*** Raw data

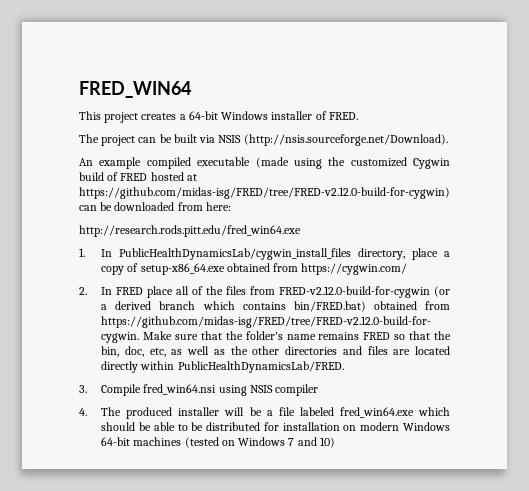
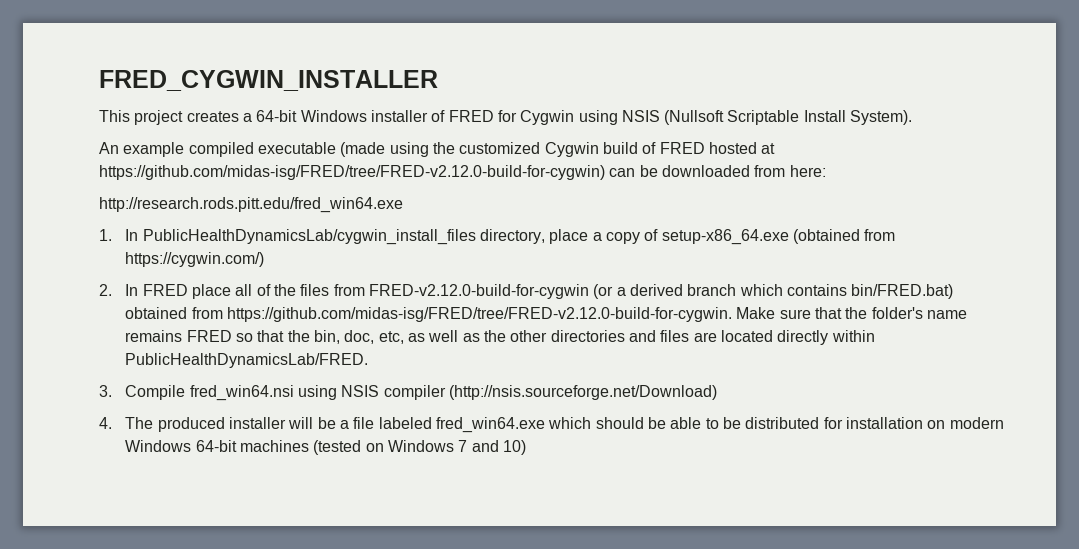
- FRED_WIN64
+ FRED_CYGWIN_INSTALLER
- This project creates a 64-bit Windows installer of FRED.
- The project can be built via NSIS (http://nsis.sourceforge.net/Download).
+ This project creates a 64-bit Windows installer of FRED for Cygwin using NSIS (Nullsoft Scriptable Install System).
- 1. In PublicHealthDynamicsLab/cygwin_install_files directory, place a copy of setup-x86_64.exe obtained from https://cygwin.com/
+ 1. In PublicHealthDynamicsLab/cygwin_install_files directory, place a copy of setup-x86_64.exe (obtained from https://cygwin.com/)
- 3. Compile fred_win64.nsi using NSIS compiler
+ 3. Compile fred_win64.nsi using NSIS compiler (http://nsis.sourceforge.net/Download)

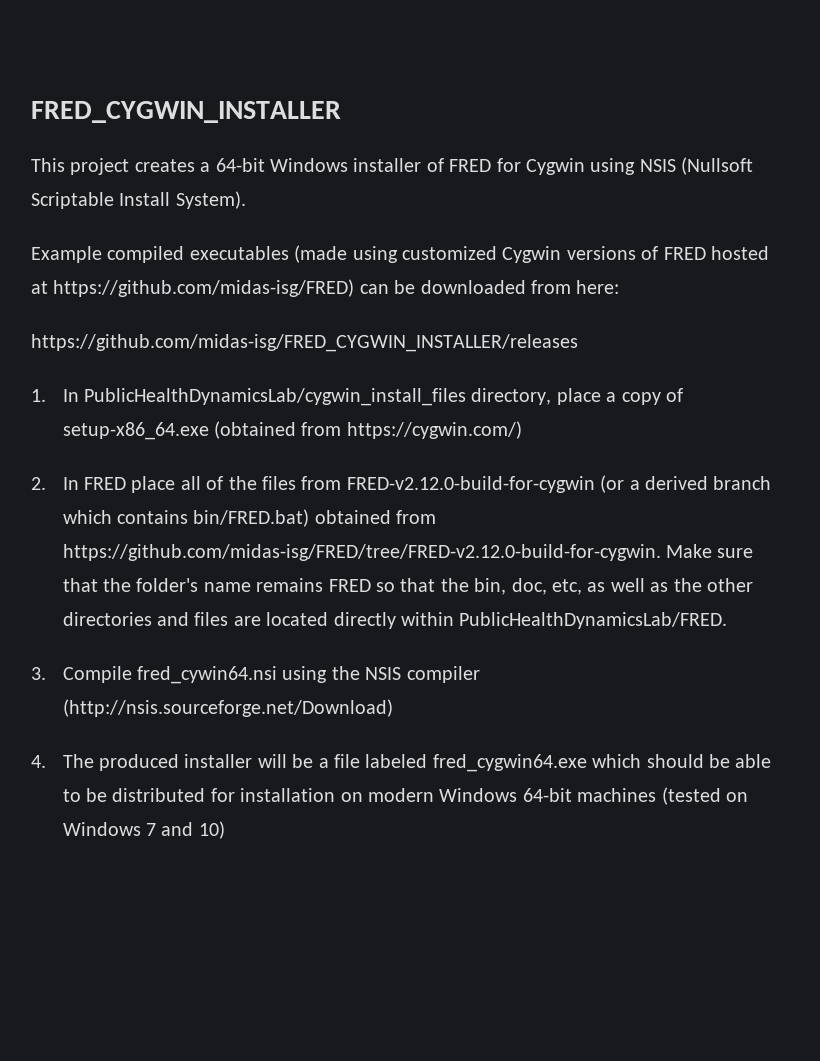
- An example compiled executable (made using the customized Cygwin build of FRED hosted at https://github.com/midas-isg/FRED/tree/FRED-v2.12.0-build-for-cygwin) can be downloaded from here:
+ Example compiled executables (made using customized Cygwin versions of FRED hosted at https://github.com/midas-isg/FRED) can be downloaded from here:
- http://research.rods.pitt.edu/fred_win64.exe
+ https://github.com/midas-isg/FRED_CYGWIN_INSTALLER/releases
- 3. Compile fred_win64.nsi using NSIS compiler (http://nsis.sourceforge.net/Download)
+ 3. Compile fred_cywin64.nsi using the NSIS compiler (http://nsis.sourceforge.net/Download)
- 4. The produced installer will be a file labeled fred_win64.exe which should be able to be distributed for installation on modern Windows 64-bit machines (tested on Windows 7 and 10)
+ 4. The produced installer will be a file labeled fred_cygwin64.exe which should be able to be distributed for installation on modern Windows 64-bit machines (tested on Windows 7 and 10)

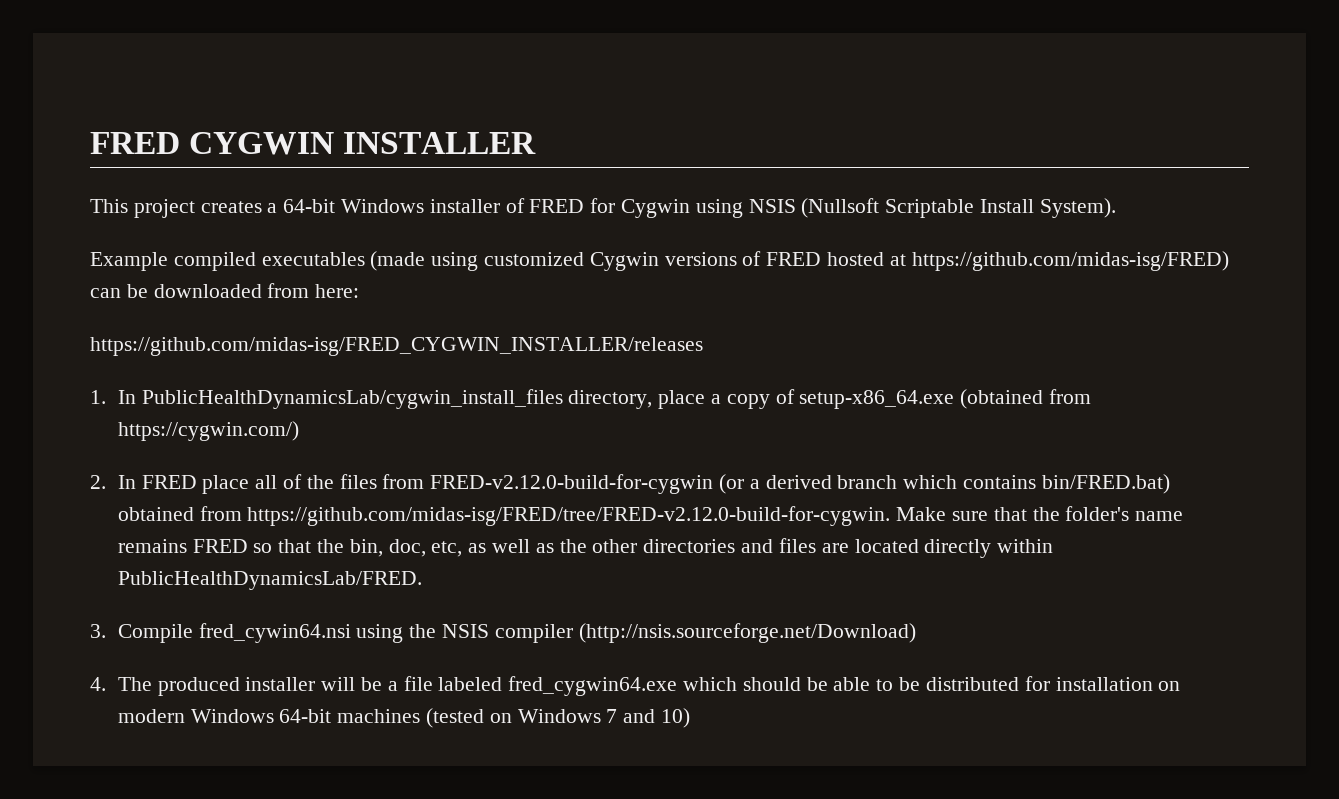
- FRED_CYGWIN_INSTALLER
+ FRED CYGWIN INSTALLER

******

Description of the task.
The expected output is every line from the material above where "modern" can be found.

Reply.
- 4. The produced installer will be a file labeled fred_win64.exe which should be able to be distributed for installation on modern Windows 64-bit machines (tested on Windows 7 and 10)
+ 4. The produced installer will be a file labeled fred_cygwin64.exe which should be able to be distributed for installation on modern Windows 64-bit machines (tested on Windows 7 and 10)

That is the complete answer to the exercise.